Automated sleep-wake staging combining robust feature extraction, artificial neural network classification, and flexible decision rules
Résumé
The classification of sleep-wake stages suffers from poor standardization in scoring criteria and heterogeneous conditioning of polysomnographic signals. To improve applicability of fully automated sleep staging, we have designed a formal classification framework to rigorously (1) select robust candidate features, (2) emulate artificial neural network classifiers, and (3) assign sleep-wake stages using flexible decision rules. An extensive database of 48 PSG records scored in 20s epochs by two independent clinicians was used. A small subset of 2 s elementary epochs representative of each stages with unequivocal expert scores was selected to form a limited set of learning exemplars. From 16 statistical, spectral and non-linear candidate features extracted in 2s epochs from EEG and EMG signals, a sequential forward search selected an optimal set of five features with a 22% error rate.
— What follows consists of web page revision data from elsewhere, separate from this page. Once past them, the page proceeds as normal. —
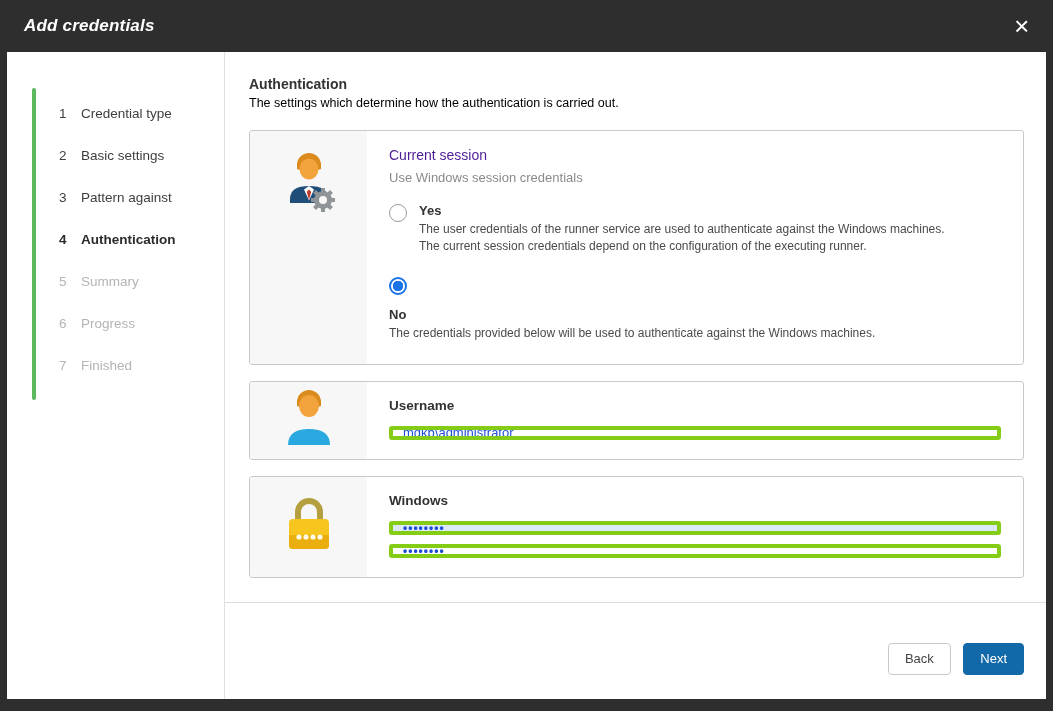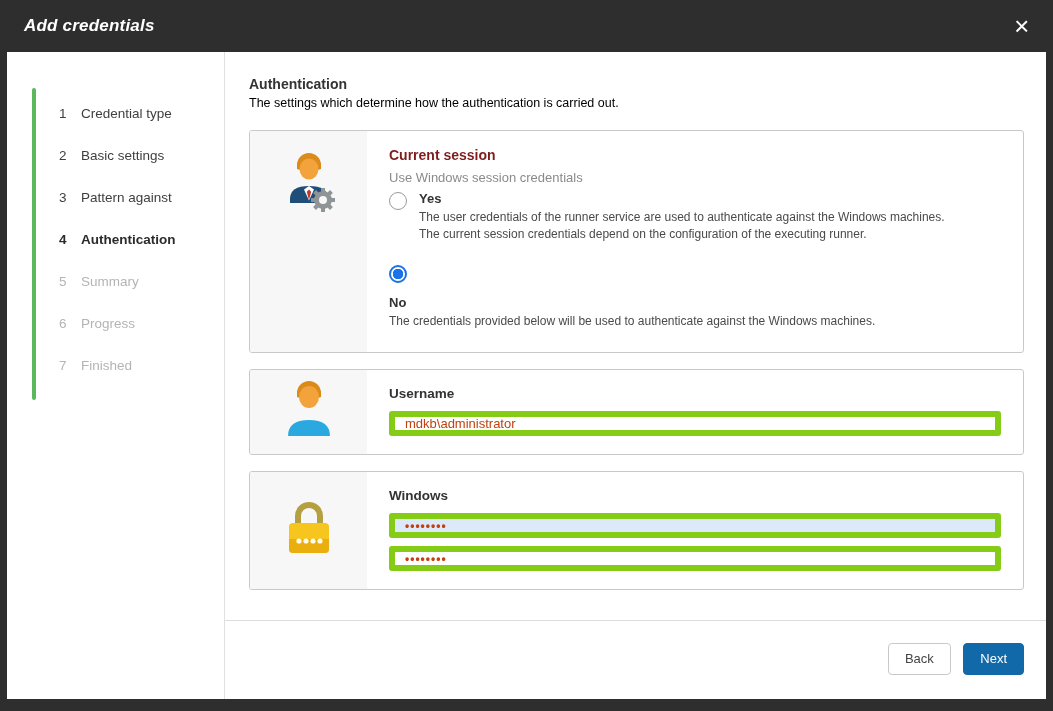--- a/index.html
+++ b/index.html
@@ -81,22 +81,22 @@
   .icon-cell {
     width: 117px; min-width: 117px;
     background: #f7f7f7;
     display: flex; justify-content: center;
     border-radius: 2px 0 0 2px;
   }
   .icon-cell.top { align-items: flex-start; padding-top: 22px; }
   .icon-cell.center { align-items: center; }
   .card-body { flex: 1; padding: 16px 22px 18px 22px; }
 
-  .card-title { font-size: 14px; font-weight: bold; color: #7f1d1d; margin-bottom: 7px; }
-  .card-subtitle { font-size: 13px; color: #8a8a8a; margin-bottom: 6px; }
+  .card-title { font-size: 14px; font-weight: normal; color: #4c1d95; margin-bottom: 7px; }
+  .card-subtitle { font-size: 13px; color: #8a8a8a; margin-bottom: 18px; }
 
   
   .option { display: flex; gap: 12px; margin-bottom: 20px; }
   .option:last-child { margin-bottom: 4px; flex-direction: column; }
   .radio {
     width: 18px; height: 18px; min-width: 18px;
     border-radius: 50%;
     border: 1px solid #9a9a9a;
     background: #fff;
     margin-top: 1px;
@@ -106,40 +106,40 @@
     border: 2px solid #1a73e8;
     background: radial-gradient(circle, #1a73e8 0 5px, #fff 5.5px);
   }
   .opt-label { font-size: 13px; font-weight: bold; color: #333; margin-bottom: 3px; cursor: pointer; }
   .opt-desc { font-size: 12px; color: #4a4a4a; line-height: 1.45; }
 
   
   .field-label { font-size: 13.5px; font-weight: bold; color: #333; margin-bottom: 10px; }
   .text-input {
     width: 100%;
-    height: 25px;
-    border: 6px solid #84cc16;
+    height: 14px;
+    border: 4px solid #84cc16;
     border-radius: 3px;
     padding: 0 10px;
     font-size: 13px;
-    color: #c2410c;
+    color: #1d4ed8;
     font-family: inherit;
     outline: none;
     background: #fff;
   }
   .text-input.pwd { letter-spacing: 1px; font-weight: bold; font-size: 12px; }
   .text-input.highlight { background: #dce9fb; }
   .mt8 { margin-top: 8px; }
 
   
   .footer {
     margin-top: auto;
     margin-left: -24px; margin-right: -22px;
     border-top: 1px solid #dcdcdc;
-    padding: 22px 22px 24px 22px;
+    padding: 40px 22px 24px 22px;
     text-align: right;
   }
   .btn {
     display: inline-block;
     font-size: 13px;
     font-family: inherit;
     border-radius: 4px;
     padding: 8px 16px;
     cursor: pointer;
     line-height: 1.1;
Multiple layer perceptrons were trained from this optimal feature set while classification accuracy was assessed using the unequivocal instance subset. A simple majority vote among 10 consecutive classifier outputs ensured a final scoring resolution comparable to that of the experts. Poor classification performance was obtained for movement time, wakefulness, and intermediate sleep stages with a 36±15% error rate (Cohen's kappa 0.48±0.18). In contrast, deep and paradoxical sleep was classified with an 82% accuracy not far from inter-expert expert agreement (83±3%). Significant improvements should be expected using a larger learning set compensating for a high inter-individual variability, and decision rules incorporating more domain-knowledge.